Opinion

MIKE’S OMISSION

IN his State of the City Address yesterday, Mayor Bloomberg made a small, long-overdue overture toward addressing the biggest threat to the city’s future: its out-of-control benefits costs for municipal workers.

But the mayor didn’t make the basic point needed to build strong public demand for labor-cost cuts.

That point is: It’s only when we rein in these unsustainable labor costs that we’ll be able to do the other things that the city badly needs done, like investing in its aging subway infrastructure and, as the mayor proposed, cutting taxes for small businesses.

In his speech, the mayor said that the city’s first priority – to get itself out of the Wall Street quicksand it’s in right now – was to “continue investing in new infrastructure,” including extending the No. 7 subway out to the far West Side.

Let’s be clear: It’s absolutely a good thing that the mayor mentioned infrastructure first. But it’s telling that he’s been mentioning the city’s commitment to just this one subway project – one that, in truth, is now in danger of not getting done – year after year after year.

This, after the unprecedented Wall Street bubble that ended two years ago left New York with billions upon billions more in tax revenue than it had ever expected – and the city spent much of that time piling up fresh debt at a rate to match Wall Street’s wildest profits

So today, New York shouldn’t be waiting for a No. 7 extension – it should be enjoying the fruits of a boom-era plan driven by Bloomberg, to, say, use modern technology to start cutting outer-borough commutes down to half an hour or less.

But that plan never was.

As it stands, the lack of investment in huge upgrades is unacceptable – commutes are New Yorkers’ biggest quality-of-life issue after crime.

How important are commutes to New Yorkers? Well, the night before Bloomberg’s speech, nearly 700 regular people came out for a marathon seven-hour hearing at a Manhattan hotel to voice their fears over proposed subway and bus-service cuts.

Why didn’t the city use its boom-era dollars as leverage to insist on these upgrades to our most important assets (at a time when emerging cities around the world were investing heavily in their infrastructure)?

For one thing, advocates always like it when mayors invest “infrastructure” time and money on things like affordable housing – another big project that the mayor lauded in his speech.

But publicly planned housing can only help a few people – whereas shorter commute times makes the city’s outer-borough housing stock much more valuable.

And the main reason those vast boom-year tax revenues couldn’t go toward better infrastructure is that they went toward supporting ever-higher salaries and benefits for public-sector workers instead. As the Citizens Budget Commission pointed out last week, the average city worker costs more than $100,000 a year once you include their generous benefits, including mostly free health care.

These same benefits costs for public workers, of course, are what imperils the rest of what the mayor talked about yesterday, too.
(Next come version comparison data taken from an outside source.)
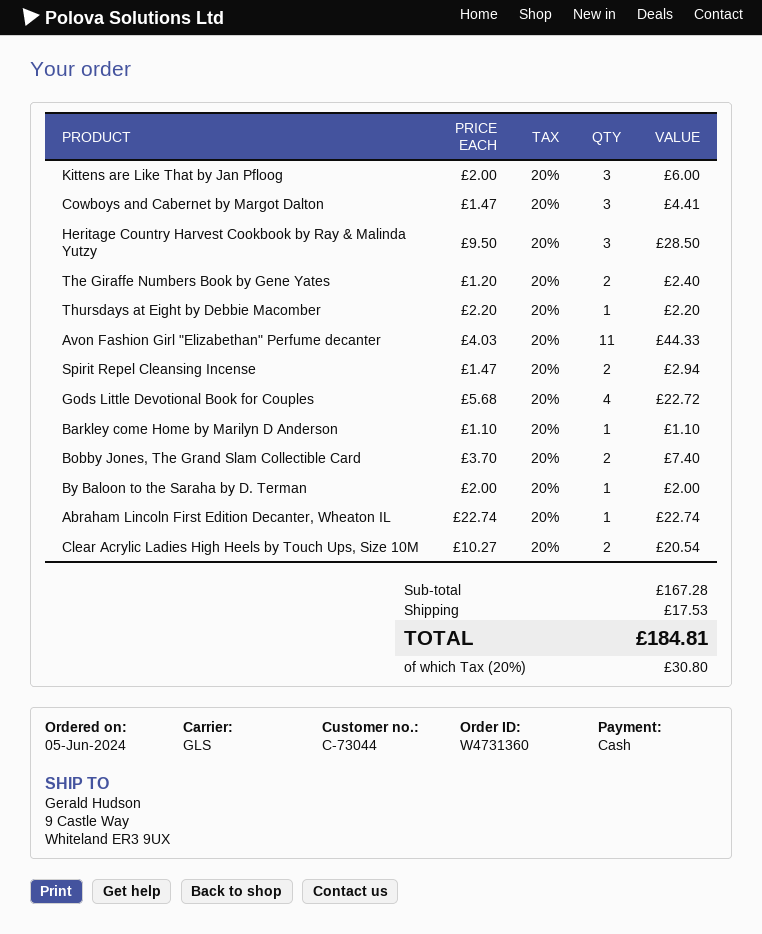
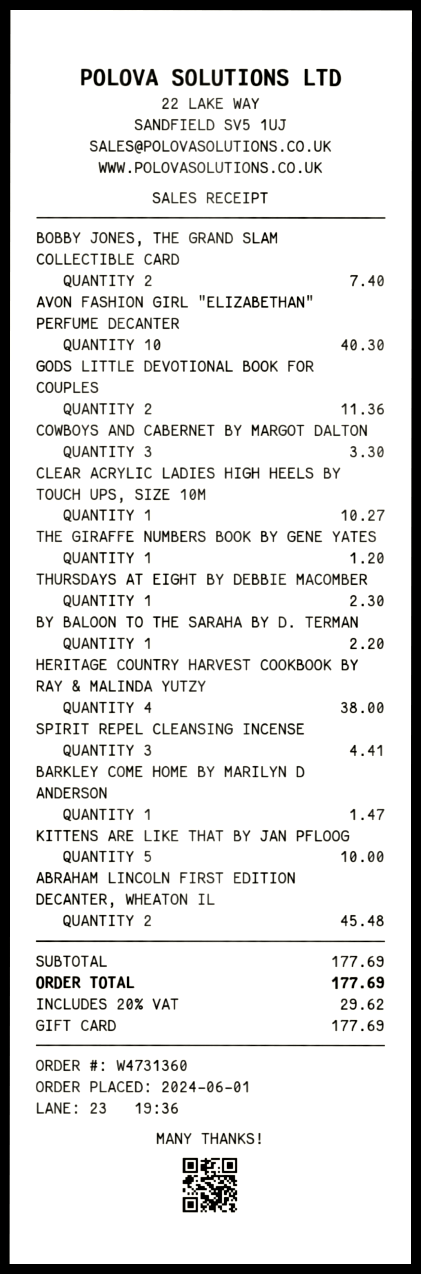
order date: 2024-06-05 -> 2024-06-01
payment method: cash -> gift card
Kittens are Like That by Jan Pfloog: 3 for 6.00 -> 5 for 10.00
Cowboys and Cabernet by Margot Dalton: 3 for 4.41 -> 3 for 3.30
Heritage Country Harvest Cookbook by Ray & Malinda Yutzy: 3 for 28.50 -> 4 for 38.00
The Giraffe Numbers Book by Gene Yates: 2 for 2.40 -> 1 for 1.20
Thursdays at Eight by Debbie Macomber: 1 for 2.20 -> 1 for 2.30
Avon Fashion Girl "Elizabethan" Perfume decanter: 11 for 44.33 -> 10 for 40.30
Spirit Repel Cleansing Incense: 2 for 2.94 -> 3 for 4.41
Gods Little Devotional Book for Couples: 4 for 22.72 -> 2 for 11.36
Barkley come Home by Marilyn D Anderson: 1 for 1.10 -> 1 for 1.47
By Baloon to the Saraha by D. Terman: 1 for 2.00 -> 1 for 2.20
Abraham Lincoln First Edition Decanter, Wheaton IL: 1 for 22.74 -> 2 for 45.48
Clear Acrylic Ladies High Heels by Touch Ups, Size 10M: 2 for 20.54 -> 1 for 10.27
subtotal: 167.28 -> 177.69
shipping: 17.53 -> none
tax: 20% = 30.80 -> 20% = 29.62
total: 184.81 -> 177.69

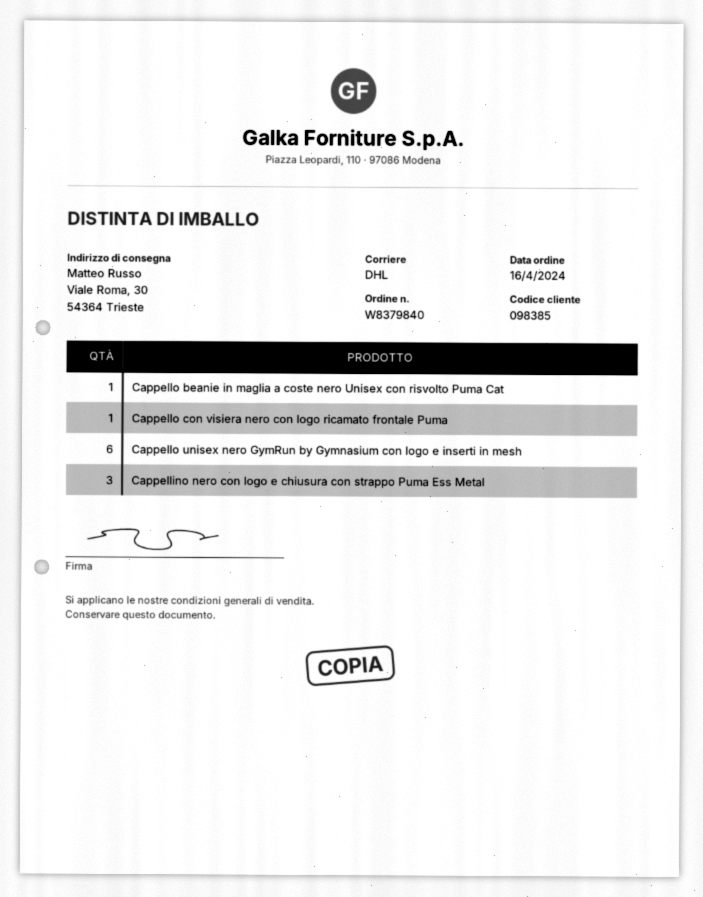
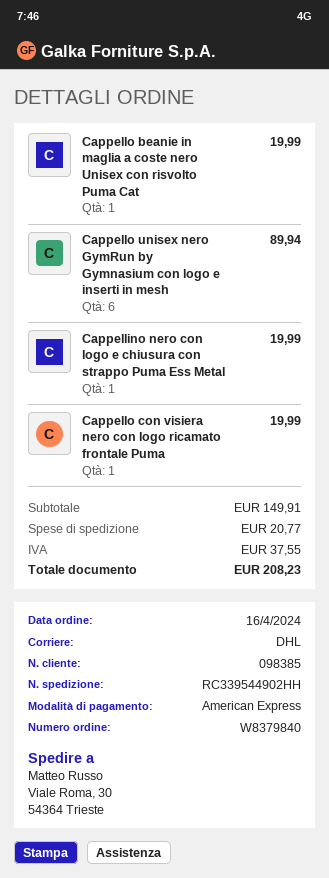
Cappellino nero con logo e chiusura con strappo Puma Ess Metal: 3 -> 1

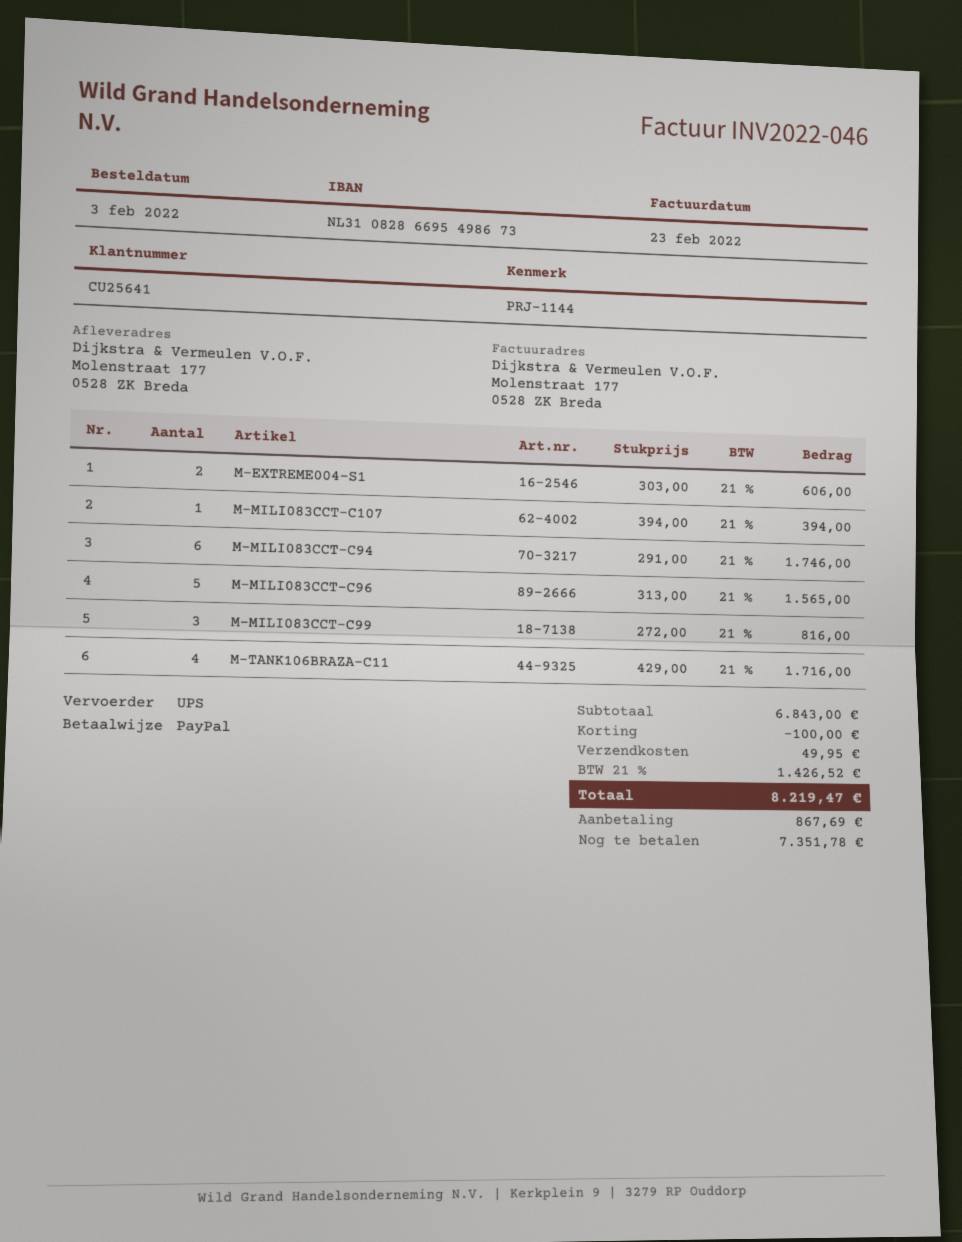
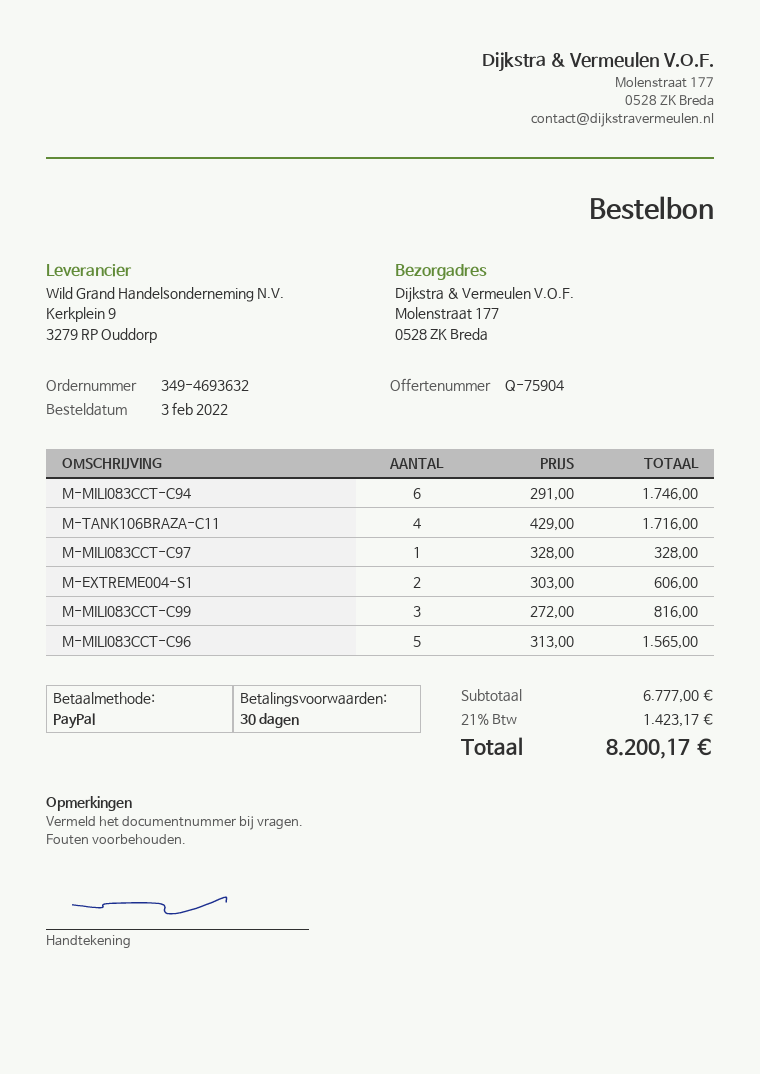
M-MILI083CCT-C107: 1 x 394.00 = 394.00 -> none
M-MILI083CCT-C97: none -> 1 x 328.00 = 328.00
subtotal: 6843.00 -> 6777.00
discount: 100.00 -> none
shipping: 49.95 -> none
tax: 21% = 1426.52 -> 21% = 1423.17
total: 8219.47 -> 8200.17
To wit: Bloomberg rightly lauded the NYPD for cutting crime even further – and he proposed some tax relief for small businesses. But it’s impossible to maintain quality of life or cut taxes when the costs of public-employee benefits keep on growing and growing. They’ve doubled to $13 billion dollars a year, or one-third of the tax revenues, since the mayor took office. These costs are set to rise by another $2 billion in just 2 1/2 years.

Then there’s the MTA – which deeply affects the mayor’s constituents, though he’s never spoken up for them loudly here – where similar unsustainable benefits are already crowding out actual service.

How badly? Those service cuts that the public came out in force to complain about will save the authority $130 million a year. Meanwhile, the cost of benefits for subway and bus workers will rise by the same amount within two years – crowding out all the savings from reduced service, and making bigger cuts necessary.

So, it’s good that the mayor said yesterday, “It’s become painfully clear that the time has come to bring our municipal pension system in line with reality. . . People are living longer and longer, yet we’re still offering full retirement benefits after only 20 years of service. It’s costing taxpayers a fortune.”

But it’s too bad that the very same mayor lavished the municipal workforce with huge raises into 2011 just a few months ago – because that generosity removed a huge incentive for that workforce to support any reform.

Plus, the reforms the mayor has proposed are not only a day late but also a dollar short.

While Bloomberg has supported some (very) modest changes from Albany to future pension benefits, he’s said very little about expecting workers to pay a little something for their own health benefits – which could save hundreds of millions a year, every year, almost immediately.

Earlier this week, one of the mayor’s rivals for his job, Rep. Anthony Weiner, went much farther than Bloomberg has – saying that workers must pay for some health benefits and that “whether it’s five years down the road or 10 years down the road, the days of having a guaranteed . . . pension are probably not going to be around much longer.”

The mayor would’ve been better off using his time yesterday to announce one new initiative for the year. He should have pledged to use his political capital to explain to the public clearly why the state, the city and all-important public authorities like the MTA must work relentlessly to cut public employees’ benefits to a competitive level, starting with those health benefits.

The mayor and the governor have to set the bar here – nobody else will. And the public should understand the true cost of the mayor so far not having done that job.

Nicole Gelinas is a Chartered Financial Analyst and contributing editor to City Journal.